Close the financial year

Use Settings > Year-End Close to close the next eligible completed year.

  • Review total income, total expense, net result, and closing line count.
  • Click Close only after the period and retained earnings impact are verified.
  • CashyNest posts the system journal and locks books through the year-end date.
3

Reopen only for approved corrections

If the closed year must be changed before audit sign-off, reopen the latest closed year, correct it, and close again.

  • Document why the year is being reopened.
  • Make the required corrections in the reopened period.
  • Close the year again so CashyNest removes the old close journal and creates the updated one.
4

Post prior-period adjustments after audit

When the year is already audited or should remain locked, post the correction in the current open year.

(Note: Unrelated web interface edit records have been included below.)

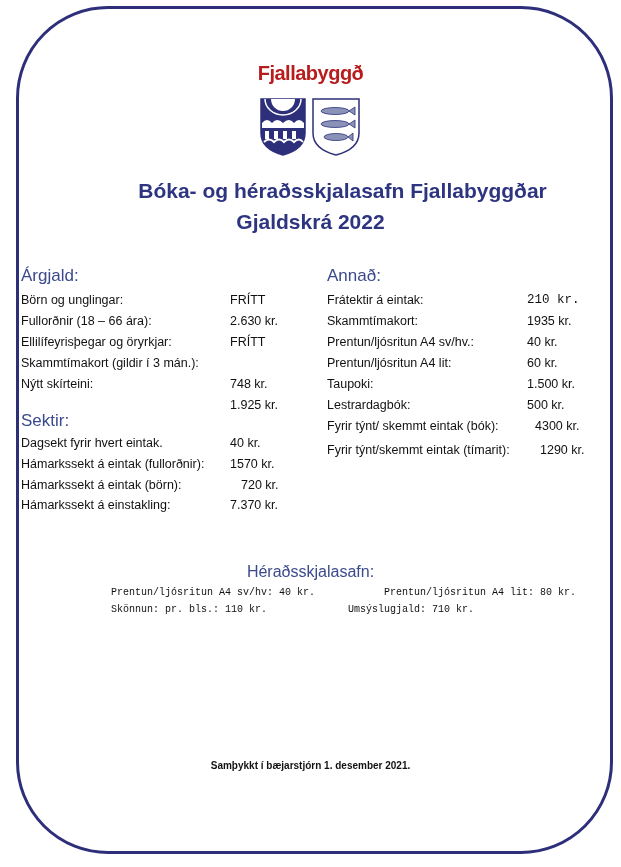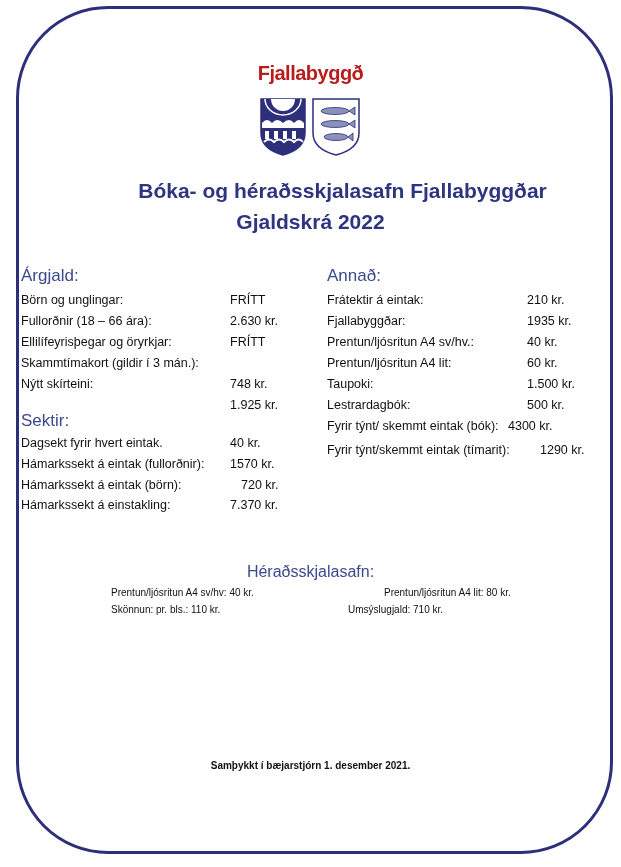--- a/index.html
+++ b/index.html
@@ -96,7 +96,7 @@
 <div class="section-h" style="left:327px; top:266px;">Annað:</div>
 <div class="row" style="left:327px; top:293px;">
   <span class="lbl">Frátektir á eintak:</span>
-  <span class="val" style="left:200px;">210 kr.</span>
+  <span class="val" style="left:200px;font-family:Liberation Mono, monospace;">210 kr.</span>
 </div>
 <div class="row" style="left:327px; top:314px;">
   <span class="lbl">Fjallabyggðar:</span>

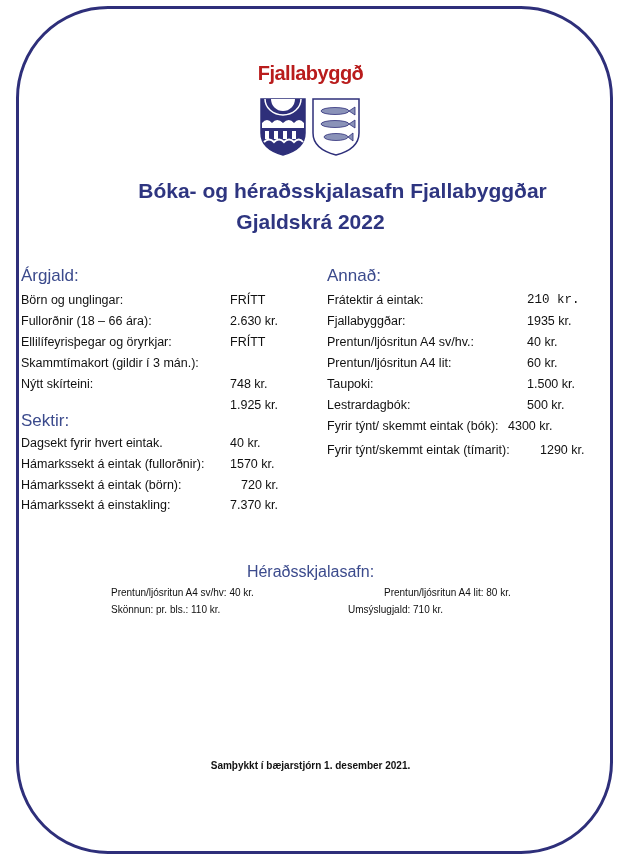--- a/index.html
+++ b/index.html
@@ -99,7 +99,7 @@
   <span class="val" style="left:200px;font-family:Liberation Mono, monospace;">210 kr.</span>
 </div>
 <div class="row" style="left:327px; top:314px;">
-  <span class="lbl">Fjallabyggðar:</span>
+  <span class="lbl">Skammtímakort:</span>
   <span class="val" style="left:200px;">1935 kr.</span>
 </div>
 <div class="row" style="left:327px; top:335px;">

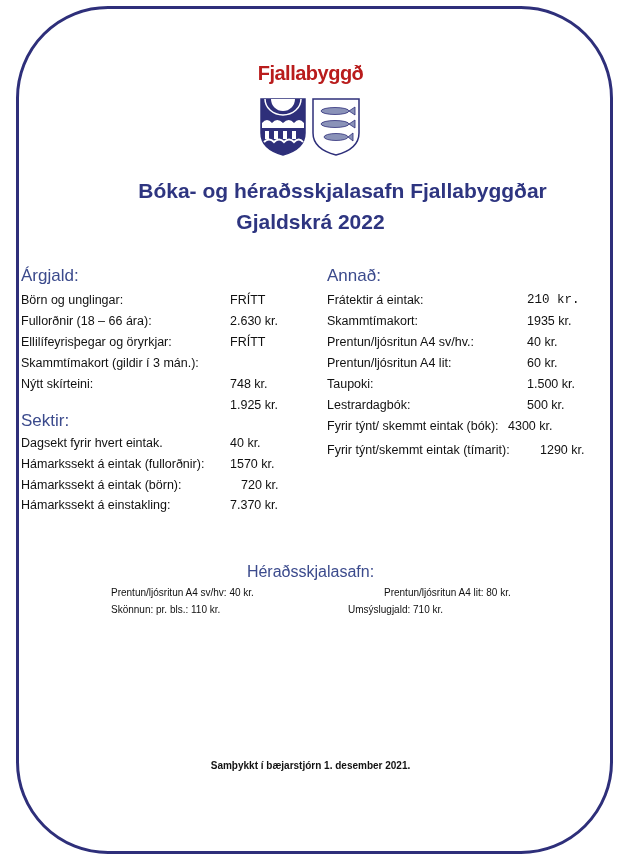--- a/index.html
+++ b/index.html
@@ -120,7 +120,7 @@
 </div>
 <div class="row" style="left:327px; top:419px;">
   <span class="lbl">Fyrir týnt/ skemmt eintak  (bók):</span>
-  <span class="val" style="left:181px;">4300 kr.</span>
+  <span class="val" style="left:208px;">4300 kr.</span>
 </div>
 <div class="row" style="left:327px; top:443px;">
   <span class="lbl">Fyrir týnt/skemmt eintak (tímarit):</span>

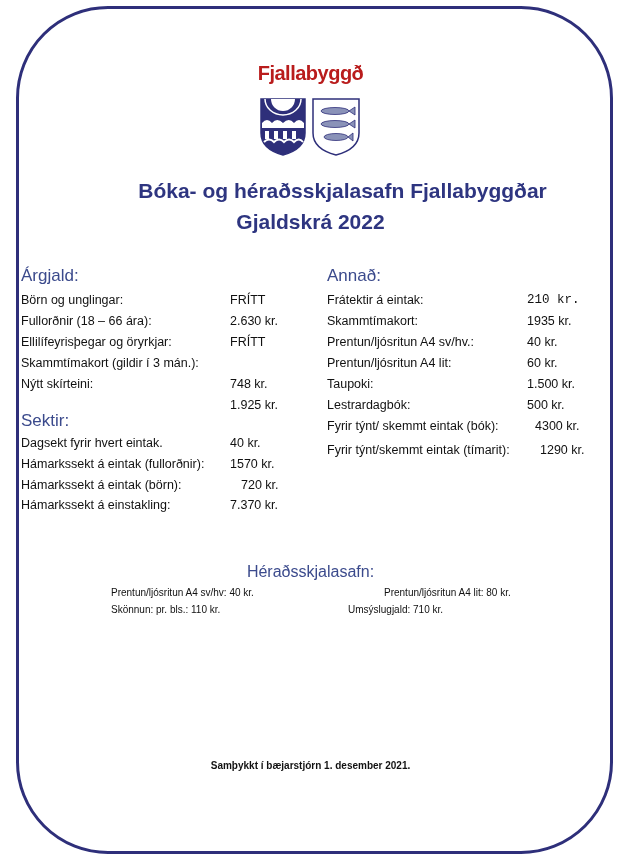--- a/index.html
+++ b/index.html
@@ -18,7 +18,7 @@
     .row { position: absolute; font-size: 12.5px; white-space: nowrap; }
     .row .lbl { position: absolute; left: 0; }
     .row .val { position: absolute; }
-    .small { position: absolute; font-size: 10px; white-space: nowrap; }
+    .small { position: absolute; font-size: 10px; white-space: nowrap; font-family: Liberation Mono, monospace; }
     .footer { position: absolute; left: 0; width: 621px; top: 760px; text-align: center;
               font-size: 10px; font-weight: bold; }
   </style>

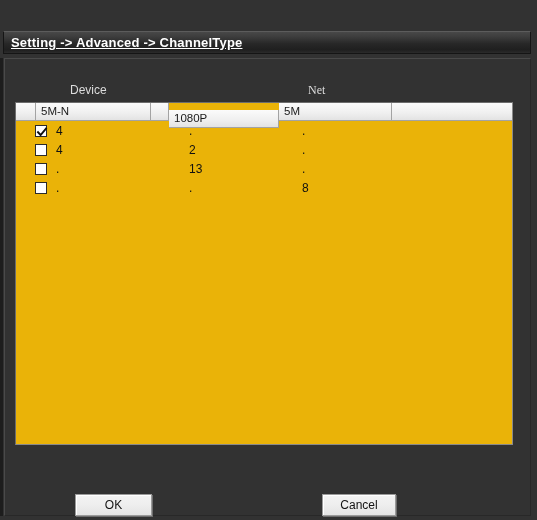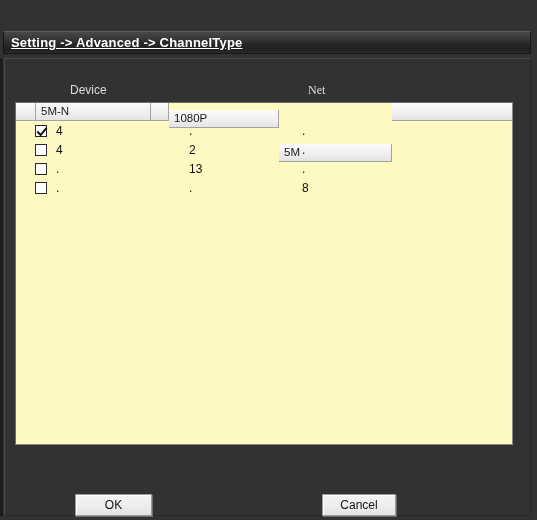--- a/index.html
+++ b/index.html
@@ -126,7 +126,7 @@
     top: 102px;
     width: 498px;
     height: 343px;
-    background: #fef9c3;
+    background: #eab308;
     border: 1px solid #8a8a8a;
     border-top-color: #6d6d6d;
     border-left-color: #6d6d6d;

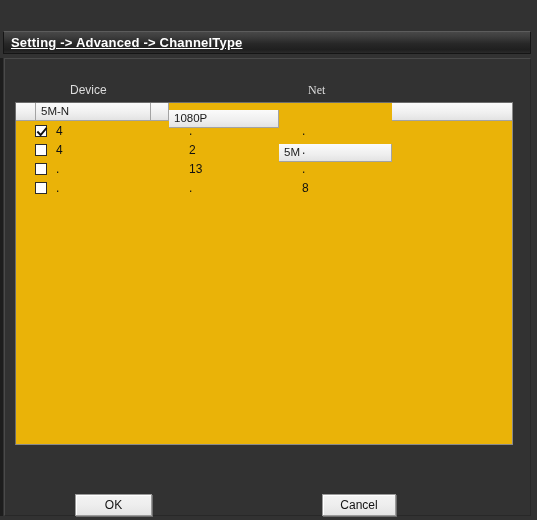--- a/index.html
+++ b/index.html
@@ -157,7 +157,7 @@
   .th.c1 { width: 115px; }
   .th.c2 { width: 18px; padding-left: 0; }
   .th.c3 { width: 110px; margin-top: 7px; }
-  .th.c4 { width: 113px; margin-top: 41px; }
+  .th.c4 { width: 113px; }
   .th.c5 { flex: 1 1 auto; border-right: none; }
 
   .row {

  • Use Prior Period Adjustment from the Year-End page.
  • Enter a balanced multi-line journal with reference, narration, debit lines, and credit lines.
  • Use the suggested current-year adjustment date unless your accountant specifies another date.

Best practices

  • Close only the latest completed year and keep reopen rights restricted to owners.
  • Use prior-period adjustments for post-audit corrections instead of silently editing locked history.
  • Retain the source audit note, board approval, or accountant instruction for each adjustment.

Common mistakes to avoid

  • Closing a year before bank, receivables, payables, and tax balances are reconciled.
  • Editing audited prior-year transactions for immaterial corrections.
  • Posting an imbalanced or poorly narrated prior-period adjustment journal.

Reports to watch

  • Profit & Loss: validate income and expense totals before close.
  • Balance Sheet: validate retained earnings and carried-forward balances after close.
  • Journal Entries: review system close journals and prior-period adjustment journals.